- _Task prompt_
Below are some records. How many of their lines contain the string "effective"? Answer with the number alone.

- _Information provided_

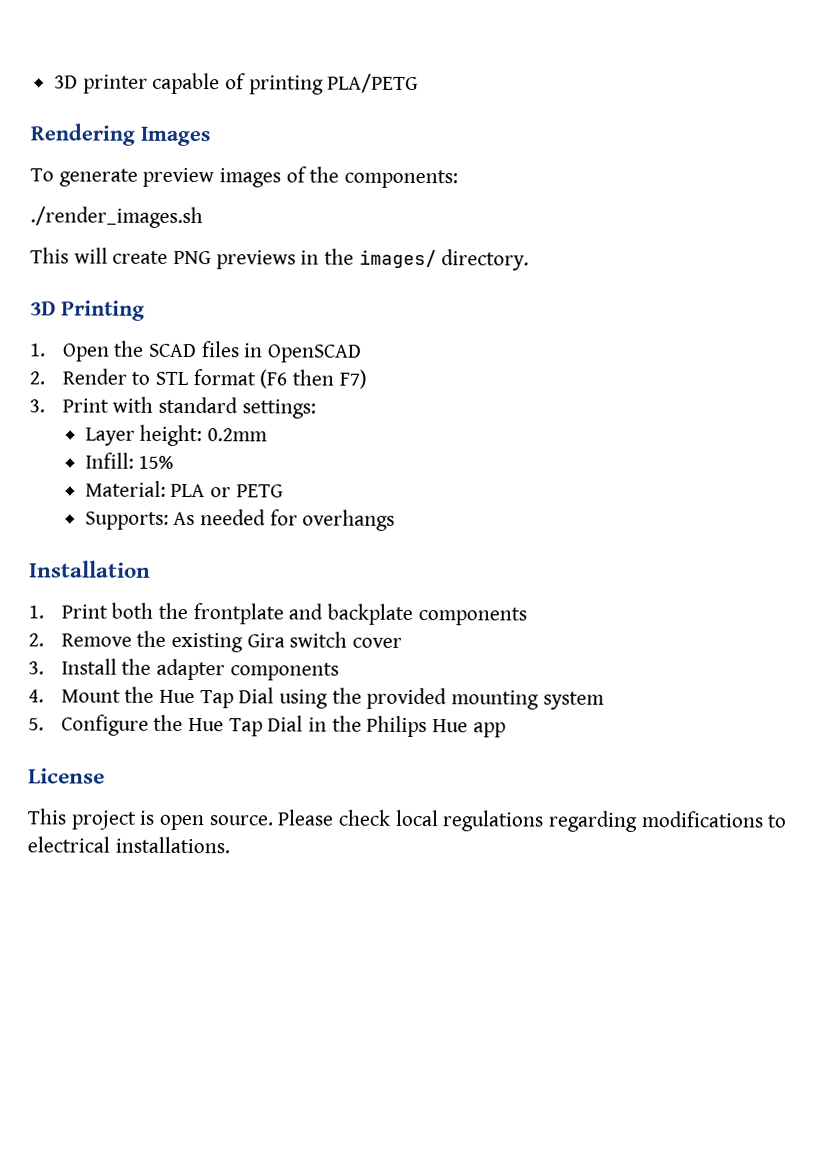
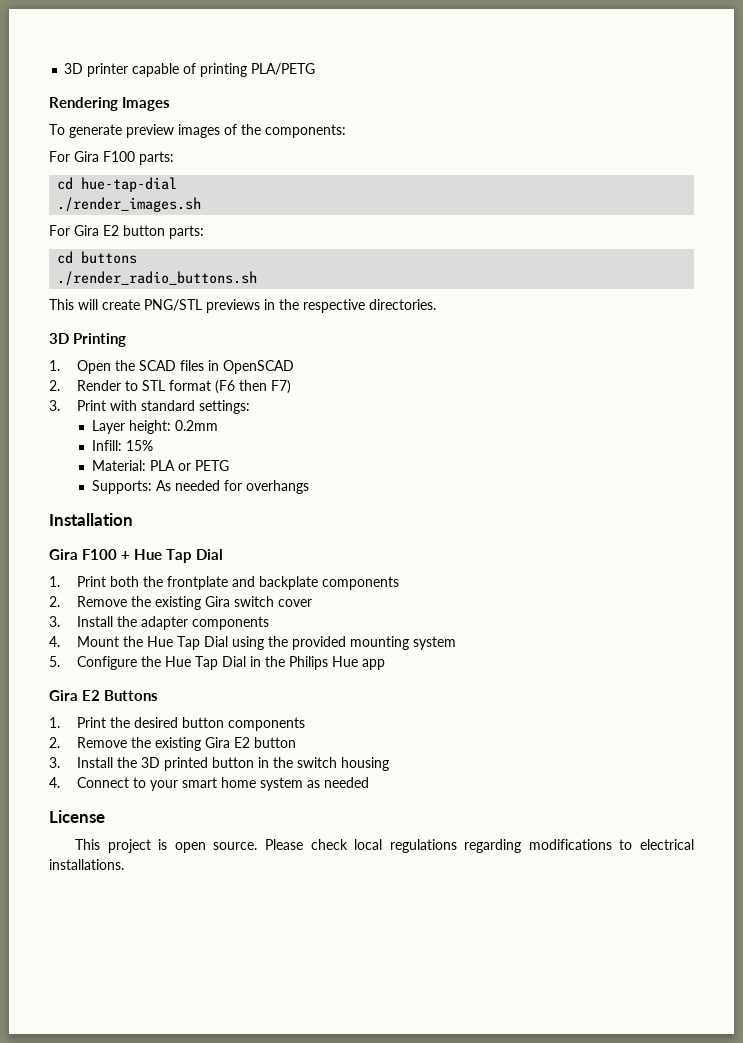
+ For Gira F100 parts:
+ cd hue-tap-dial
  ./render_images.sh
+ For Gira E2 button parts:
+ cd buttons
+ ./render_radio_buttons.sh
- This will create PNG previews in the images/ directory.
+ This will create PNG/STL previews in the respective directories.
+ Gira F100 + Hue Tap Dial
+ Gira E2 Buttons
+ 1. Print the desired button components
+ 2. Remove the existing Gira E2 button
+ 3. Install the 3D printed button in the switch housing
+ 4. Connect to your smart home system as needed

==

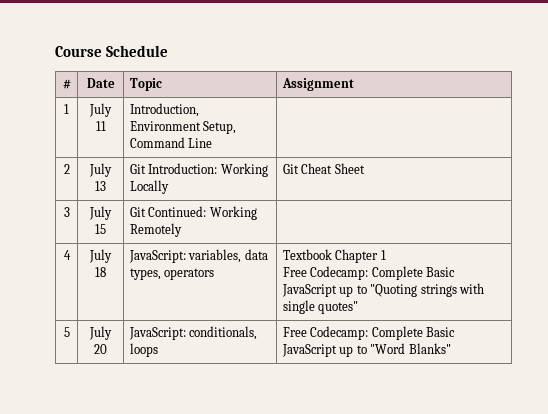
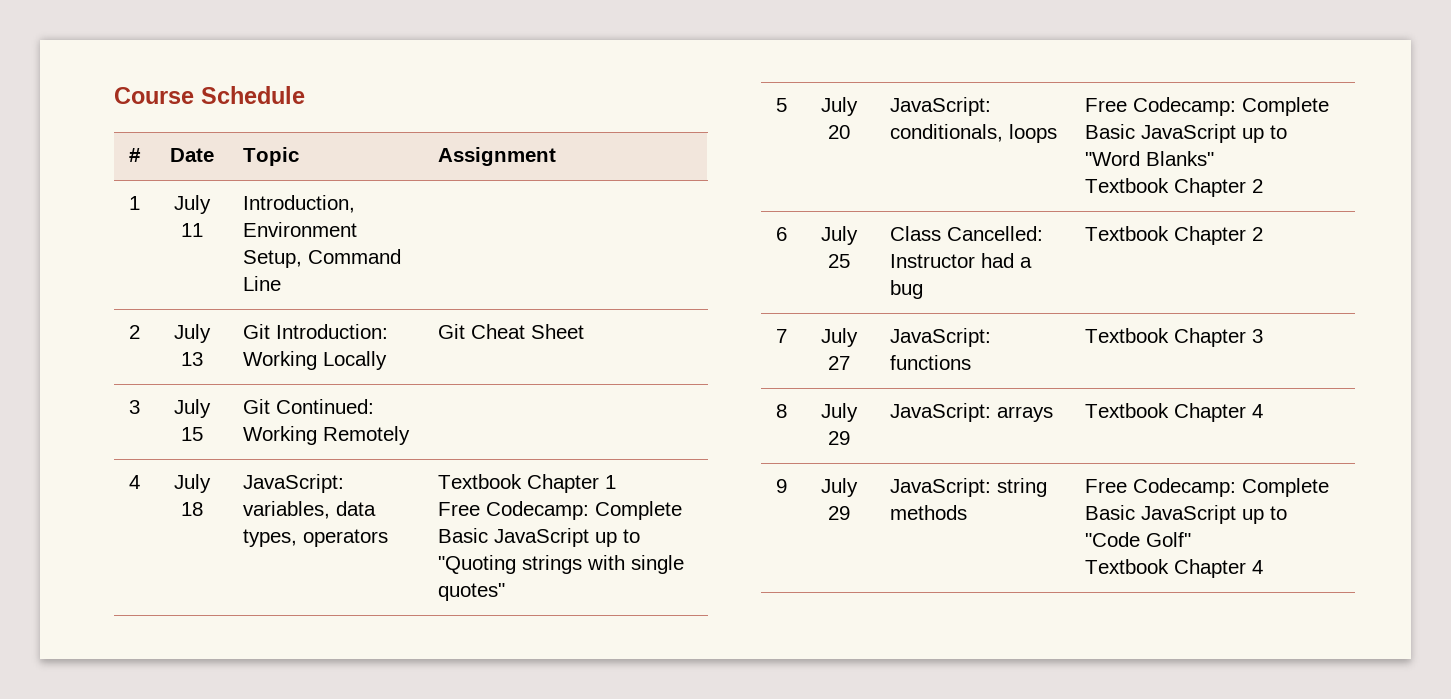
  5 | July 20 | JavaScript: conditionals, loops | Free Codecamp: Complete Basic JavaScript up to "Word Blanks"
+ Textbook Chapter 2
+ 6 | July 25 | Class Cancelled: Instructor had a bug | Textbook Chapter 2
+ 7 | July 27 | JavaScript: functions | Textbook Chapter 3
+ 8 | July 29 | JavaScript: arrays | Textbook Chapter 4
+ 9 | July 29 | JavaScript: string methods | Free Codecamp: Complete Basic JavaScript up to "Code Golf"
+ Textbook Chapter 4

--

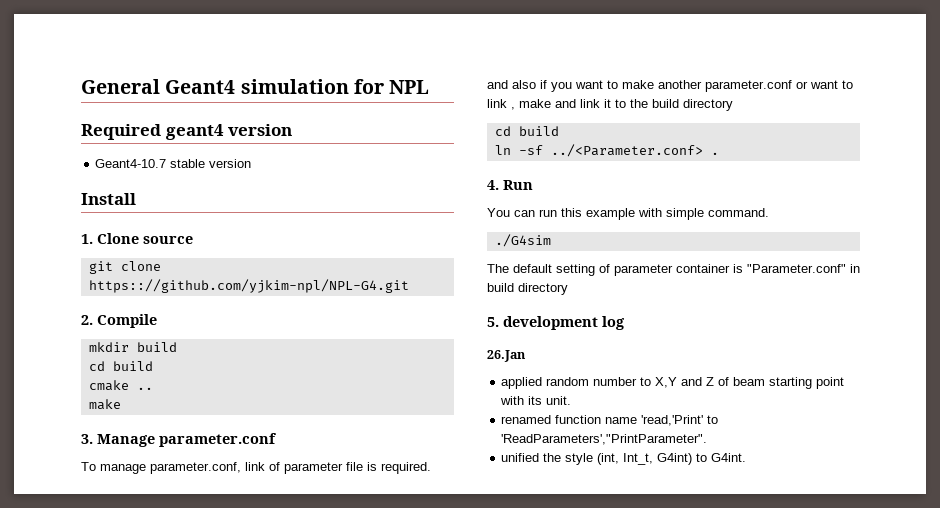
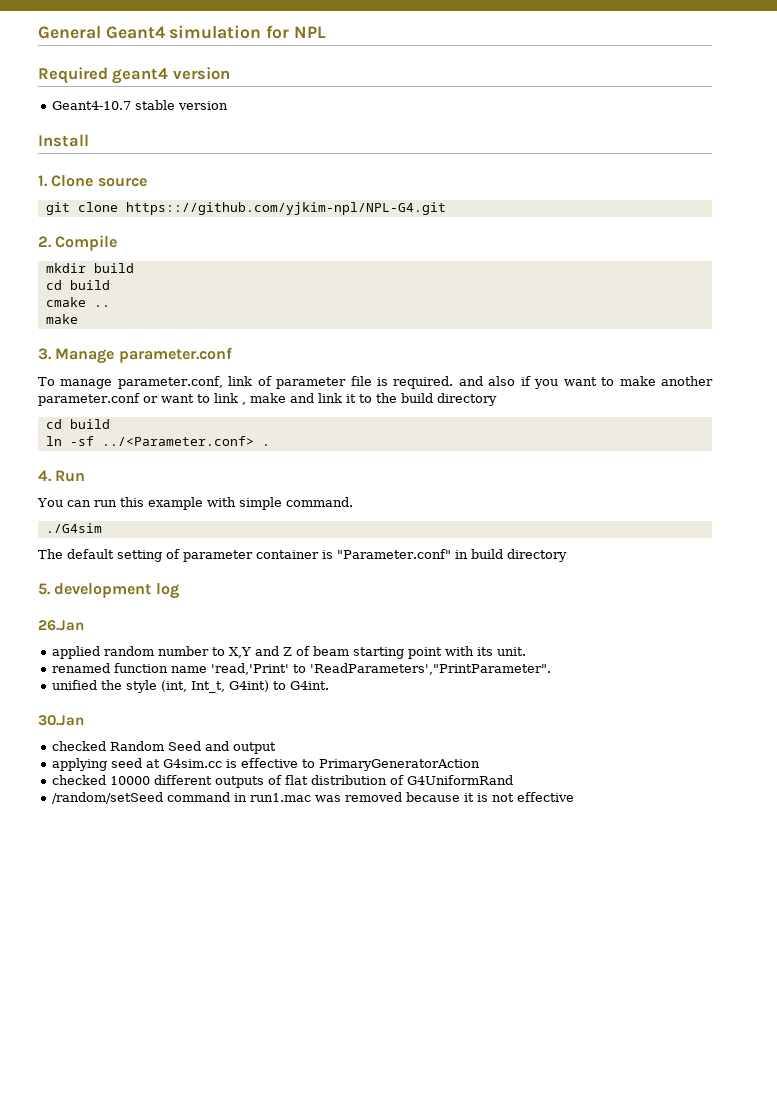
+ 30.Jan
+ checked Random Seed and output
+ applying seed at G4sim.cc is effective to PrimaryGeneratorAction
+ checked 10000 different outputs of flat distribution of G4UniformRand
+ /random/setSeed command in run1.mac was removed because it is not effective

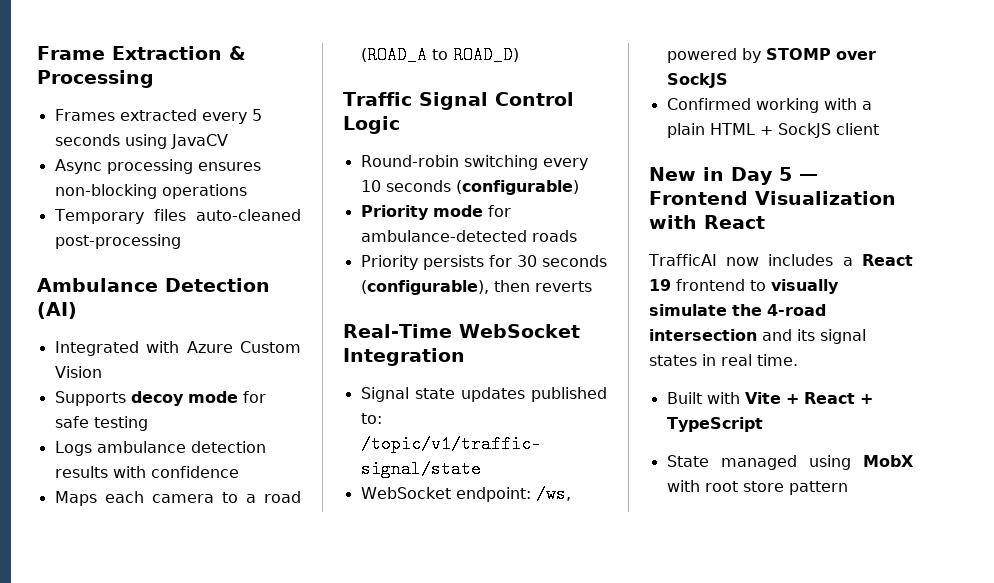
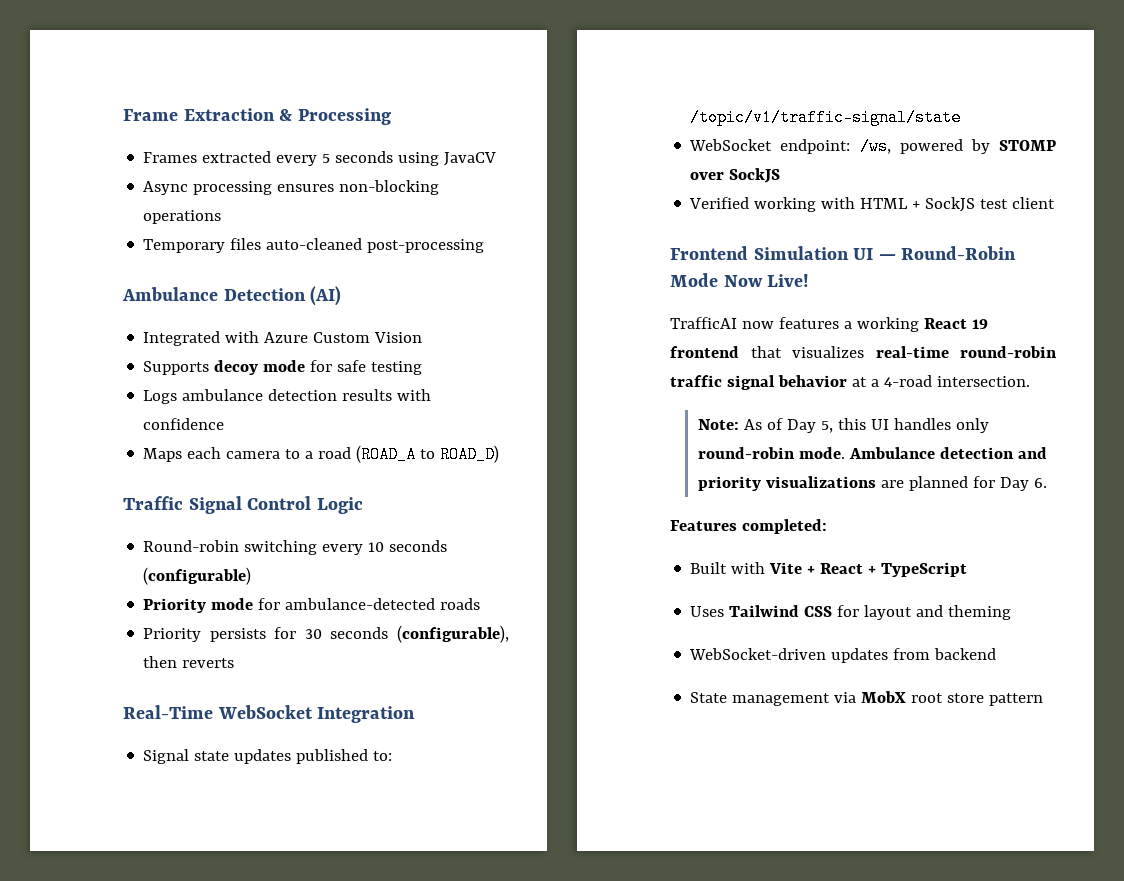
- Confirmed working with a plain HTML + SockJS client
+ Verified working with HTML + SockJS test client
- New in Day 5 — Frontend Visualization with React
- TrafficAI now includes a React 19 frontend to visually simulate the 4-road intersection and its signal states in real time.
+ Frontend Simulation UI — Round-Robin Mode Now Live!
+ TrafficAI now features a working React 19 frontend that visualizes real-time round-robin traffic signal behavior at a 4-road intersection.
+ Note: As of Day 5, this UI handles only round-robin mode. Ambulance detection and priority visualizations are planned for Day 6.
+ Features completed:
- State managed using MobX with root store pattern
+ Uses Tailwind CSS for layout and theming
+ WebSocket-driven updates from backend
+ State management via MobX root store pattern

- _Your response_
2